Barkley isn’t the first and won’t be the last to do this. Former Giants wide receiver Odell Beckham Jr., now a free agent, used to constantly refer to himself as someone who was an underdog his whole life. Yet Beckham went to Isidore Newman, the same prominent high school in New Orleans where Eli, Peyton and Cooper Manning have played, starred at LSU and was the 12th overall selection in the 2014 NFL draft.
But the fact that we’re just starting to hear about this side of Barkley five years into his career is interesting.
“I feel like as we mature as men we understand you just have to speak your truth. Understanding that being humble is a cool thing but speaking your truth is a beautiful thing, and it takes balls to do it,” said cornerback Darnay Holmes, who views Barkley as a friend and mentor. “I feel like he’s grooming himself to be that. He’s a father. He understands that his kid’s looking up to him. So different ways he conducts himself. He knows that his young one is following suit.”
So this new public approach has caught the attention of pretty much anyone who is paying attention. Teammates included. Not that there is anything wrong with it. Motivation comes in many different, shapes and sizes. It also sometimes changes on a year-to-year, week-by-week basis. Perceptive coaches take notice.
“I think you try to learn your players the best you can to motivate them,” first-year Giants coach Brian Daboll said. “Sometimes players can motivate themselves in certain, different ways. I think that’s good. Each player is different. What motivates you might be different than what motivates me. So I kind of let those guys be them, and if something’s on their mind, and that’s motivating them — great.”
Whatever Barkley seems to be doing, it has worked up to this point. He has looked better this summer than at any other point since the start of the 2019 season and is running significantly more confident than last season. He admitted recently he’s “way, way ahead” of where he was at this point last year when he was just cleared to fully return to practice.
It all lines up for a much better 2022 season, as long as he remains healthy.
“He’s in the best shape I’ve ever seen him in.

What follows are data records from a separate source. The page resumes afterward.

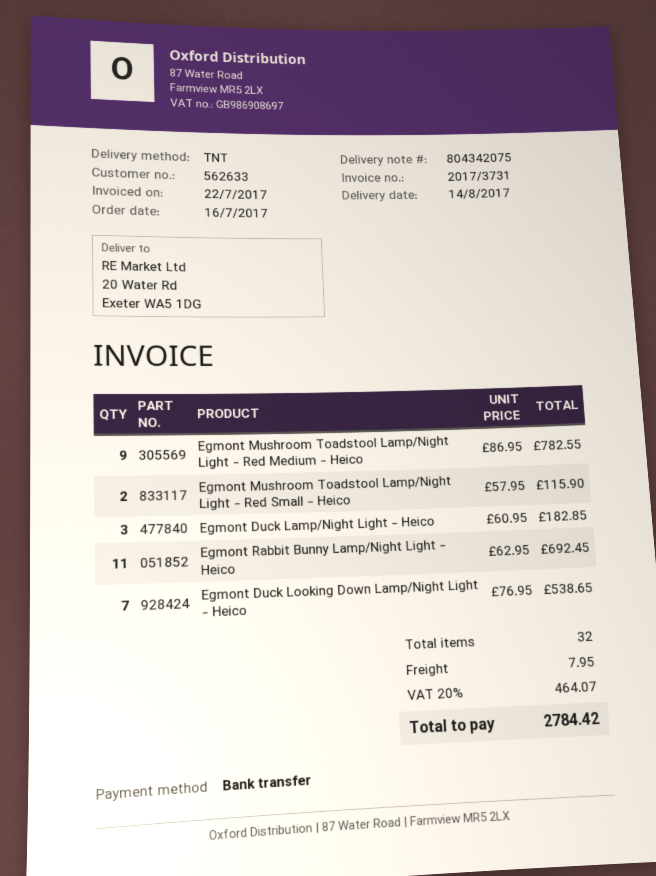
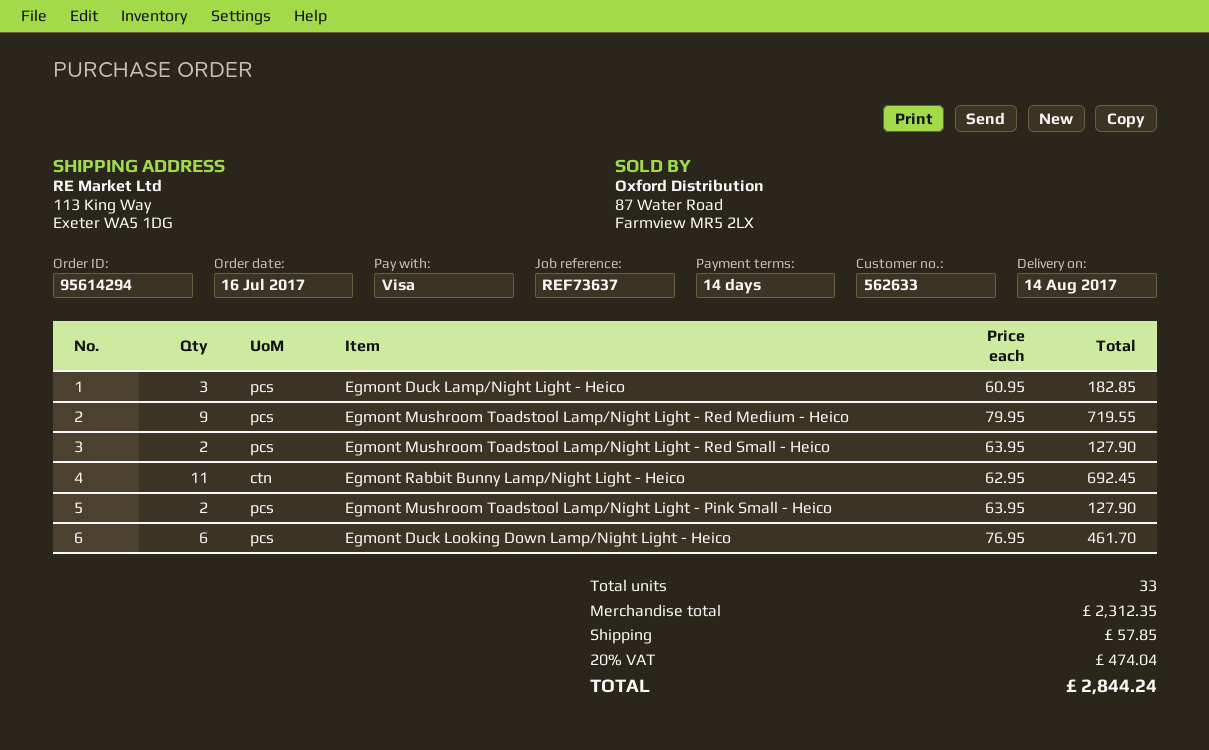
payment method: bank transfer -> Visa
ship to: 20 Water Rd, Exeter WA5 1DG -> 113 King Way, Exeter WA5 1DG
Egmont Mushroom Toadstool Lamp/Night Light - Red Medium - Heico: 9 x 86.95 = 782.55 -> 9 x 79.95 = 719.55
Egmont Mushroom Toadstool Lamp/Night Light - Red Small - Heico: 2 x 57.95 = 115.90 -> 2 x 63.95 = 127.90
Egmont Duck Looking Down Lamp/Night Light - Heico: 7 x 76.95 = 538.65 -> 6 x 76.95 = 461.70
Egmont Mushroom Toadstool Lamp/Night Light - Pink Small - Heico: none -> 2 x 63.95 = 127.90
total quantity: 32 -> 33
shipping: 7.95 -> 57.85
tax: 20% = 464.07 -> 20% = 474.04
total: 2784.42 -> 2844.24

He is playing as good as I’ve seen him play since I’ve been here,” said wide receiver David Sills V, who trains with Barkley in the offseason. “He’s so confident right now. Not that he ever wasn’t, but his confidence is on another level. So we’re all behind him and excited to see what he does this year.”
It comes at just the right time. Barkley is playing on the fifth-year option in his rookie contract. He is set to become a free agent after the season.

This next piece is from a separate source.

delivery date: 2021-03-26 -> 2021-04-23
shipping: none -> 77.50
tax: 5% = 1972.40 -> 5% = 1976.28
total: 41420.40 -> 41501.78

There will be plenty of opportunities for him to impress. The Giants don’t have a deep running back room — Matt Breida, Antonio Williams and Gary Brightwell combined for 192 rushing yards last season — and both the team and Barkley are both equally motivated to allow him to shoulder a monster workload.
“Good. He’s looked really good since the spring,” general manager Joe Schoen said. “He’s quick, he’s fast, good hands.”
Barkley seems equally content with how the summer has gone: without any hiccups. He was the only Giants playmaker available every day of practice and declared himself ready for the season before the final preseason game last weekend.
In Barkley’s mind, he’s back. And not in simply a physical manner.
“Just getting back to being myself, and when I say that, I am not even talking about hurdling, jumping, breaking long runs,” he said. “Just smiling again and just enjoying it. Enjoy football. That is where I am at right now. I have been doing a lot of work not just on my body but on my mental. And I am at peace.”
And he’s not afraid to tell you about it.